The review is originally available at Realms of Speculative Fiction
Ian McDonald - BRASYL
When I began reading "Brasyl", I could hardly believe that it was nominated for many prestigious awards (2007 Quill Book Award and John W. Campbell Memorial Award, 2008 Hugo and Locus), not to mention that it won 2008 British SF Association Award. It was supposed to be a great book, but for me, it felt long-winded, full of unnecessary explanations and sometimes, a bit too complicated. But since I have a personal policy to finish the book I start reading, I forced myself to continue instead of putting the book back on the shelf. Lucky for me, I guess! It certainly is a very good book, even if it falls a bit short of greatness.
McDonald's style impressed me. It is obvious that he knows the subject he's writing on and the way he goes about it; even at the beginning, when I was still unsure what to think of the book, it was clear to me that McDonald is a master of style.
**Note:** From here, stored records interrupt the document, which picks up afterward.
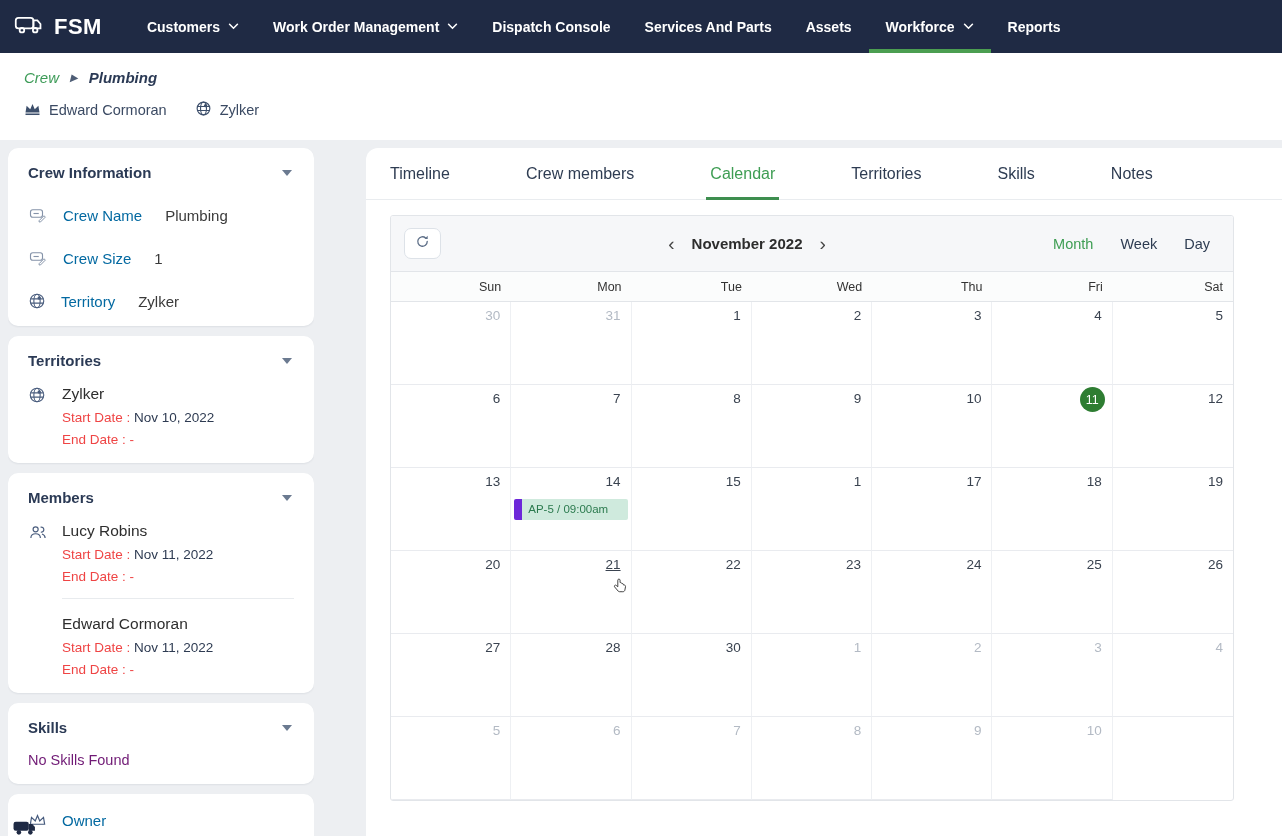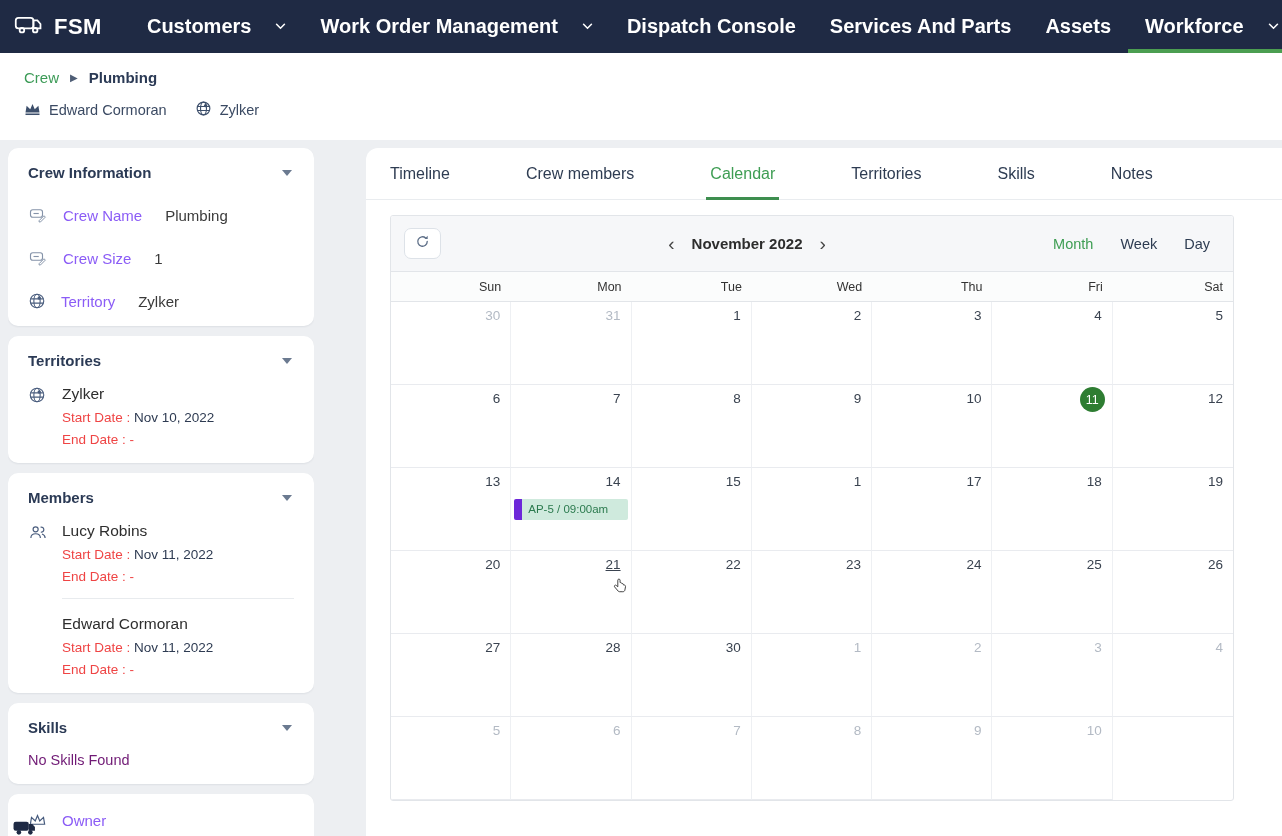--- a/index.html
+++ b/index.html
@@ -3,43 +3,43 @@
 <meta charset="utf-8">
 <style>
   * { box-sizing: border-box; }
   html,body { margin:0; padding:0; }
   body { font-family:"Liberation Sans", sans-serif; background:#fff; }
   .screen { position:relative; width:1282px; height:836px; overflow:hidden; background:#fff; cursor:default; }
 
   
   .topnav { height:53px; background:#1f2a44; display:flex; align-items:stretch; color:#fff; }
   .brand { display:flex; align-items:center; gap:10px; padding:0 28px 0 14px; font-size:22px; font-weight:bold; letter-spacing:.5px; cursor:pointer; }
-  .nav-item { position:relative; display:flex; align-items:center; gap:24px; padding:0 17px; font-size:20px; font-weight:bold; cursor:pointer; white-space:nowrap; }
+  .nav-item { position:relative; display:flex; align-items:center; gap:8px; padding:0 17px; font-size:14px; font-weight:bold; cursor:pointer; white-space:nowrap; }
   .nav-item.active::after { content:""; position:absolute; left:0; right:0; bottom:0; height:4px; background:#4b9e51; }
 
   
   .subheader { height:87px; padding:16px 24px 0 24px; background:#fff; }
-  .breadcrumb { display:flex; align-items:center; gap:11px; font-size:15px; }
+  .breadcrumb { display:flex; align-items:center; gap:11px; font-size:15px;font-style:italic; }
   .crumb-parent { color:#3c9b57; cursor:pointer; }
   .crumb-sep { color:#4e5d75; font-size:10px; }
   .crumb-current { color:#2b3a55; font-weight:bold; }
   .meta-row { margin-top:14px; display:flex; align-items:center; gap:28px; font-size:14.5px; color:#3b4a63; }
   .meta-item { display:flex; align-items:center; gap:8px; }
 
   
   .content { position:absolute; top:140px; left:0; right:0; bottom:0; background:#edeff2; }
 
   .sidebar { position:absolute; left:8px; top:8px; bottom:0; width:306px; display:flex; flex-direction:column; gap:10px; overflow:hidden; }
   .card { background:#fff; border-radius:10px; padding:16px 20px; box-shadow:0 1px 2px rgba(20,30,50,.07); flex-shrink:0; }
   .card-header { display:flex; justify-content:space-between; align-items:center; }
   .card-title { font-size:15px; font-weight:bold; color:#2b3a55; }
   .caret-btn { cursor:pointer; padding:2px; display:flex; }
 
   .info-row { display:flex; align-items:center; gap:15px; margin-top:25px; font-size:15px; }
-  .info-label { color:#8b5cf6; }
+  .info-label { color:#0369a1; }
   .info-value { color:#3a3a3a; margin-left:8px; }
 
   .entry { display:flex; gap:12px; margin-top:16px; }
   .entry-icon { width:22px; flex-shrink:0; padding-top:1px; }
   .entry-icon.empty { width:22px; }
   .entry-name { font-size:15.5px; color:#2e2e2e; }
   .entry-line { font-size:13.5px; margin-top:7px; }
   .entry-line .lbl { color:#ef4444; }
   .entry-line .val { color:#2e3b52; }
   .member-divider { border:none; border-top:1px solid #e8ebee; margin:14px 0 0 34px; }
The plot was another matter, though - the three main characters, each of them positioned in his or hers own era (2032, 2006 and 1732), were presented with great care and detail, but the point of the novel was nowhere to be seen and the story moved at sluggish pace. A great part of "Brasyl" consists of three people living their lives without a hint of connection between them, and frankly, I'm not really a fan of such stories. But, to my relief, things started happening soon, the plot evolved and connections began to uncover, if slowly; after the first part of the book, it finally becomes clear that there is something bigger going on behind the scenes.
Although the book's genre is SF, not all three protagonists come from the future. Father Luis is a Jesuit missionary, sent to punish a disobeying priest in the middle of Amazon rain forest - which is a perfectly normal thing to happen since Father Luis lives in the 18th century. Marcelina, a Rio TV producer who is always hunting for provocative and scandalous stories, is a woman of our present, addicted to Botox and knowing no shame. Only Edson, a guy from 2032, could be regarded as a typical SF character, but even so, the problems he deals with are not very futuristic. What makes "Brasyl" a science fiction book is the idea behind the novel - a theory of parallel worlds. You may already heard of it before, since it's pretty widespread (I first learned of it a few years ago). It is, however, presented surprisingly well, awing the reader and making him think, at which point "Brasyl" becomes one of those addictive can't-put-it-down books.
If you're not familiar with modern Brazilian slang, you might have some trouble with the dialogue which is heavily tinged with the said slang. There is a glossary at the back, but it's not really handy to constantly flip between the pages. Both pure Spanish and slang words add a lot to the atmosphere, but at the same time, they make "Brasyl" harder to read.
Long story short, everything more or less serves its purpose in "Brasyl". Long introductions to the lives of Marcelina, Edson and Father Luis seem redundant at first, but later on you see how the happening creeps slowly into their everyday and overwhelms it, which (at least for me) felt as a fresh and welcome take on the matter. Also, the seemingly unimportant details turn out to be crucial for the story, and the above mentioned slang words add to the overall atmosphere. "Brasyl" is a very good book written with style, but it has its flaw - the long, confusing beginning. Nevertheless, I strongly recommend it to all SF fans.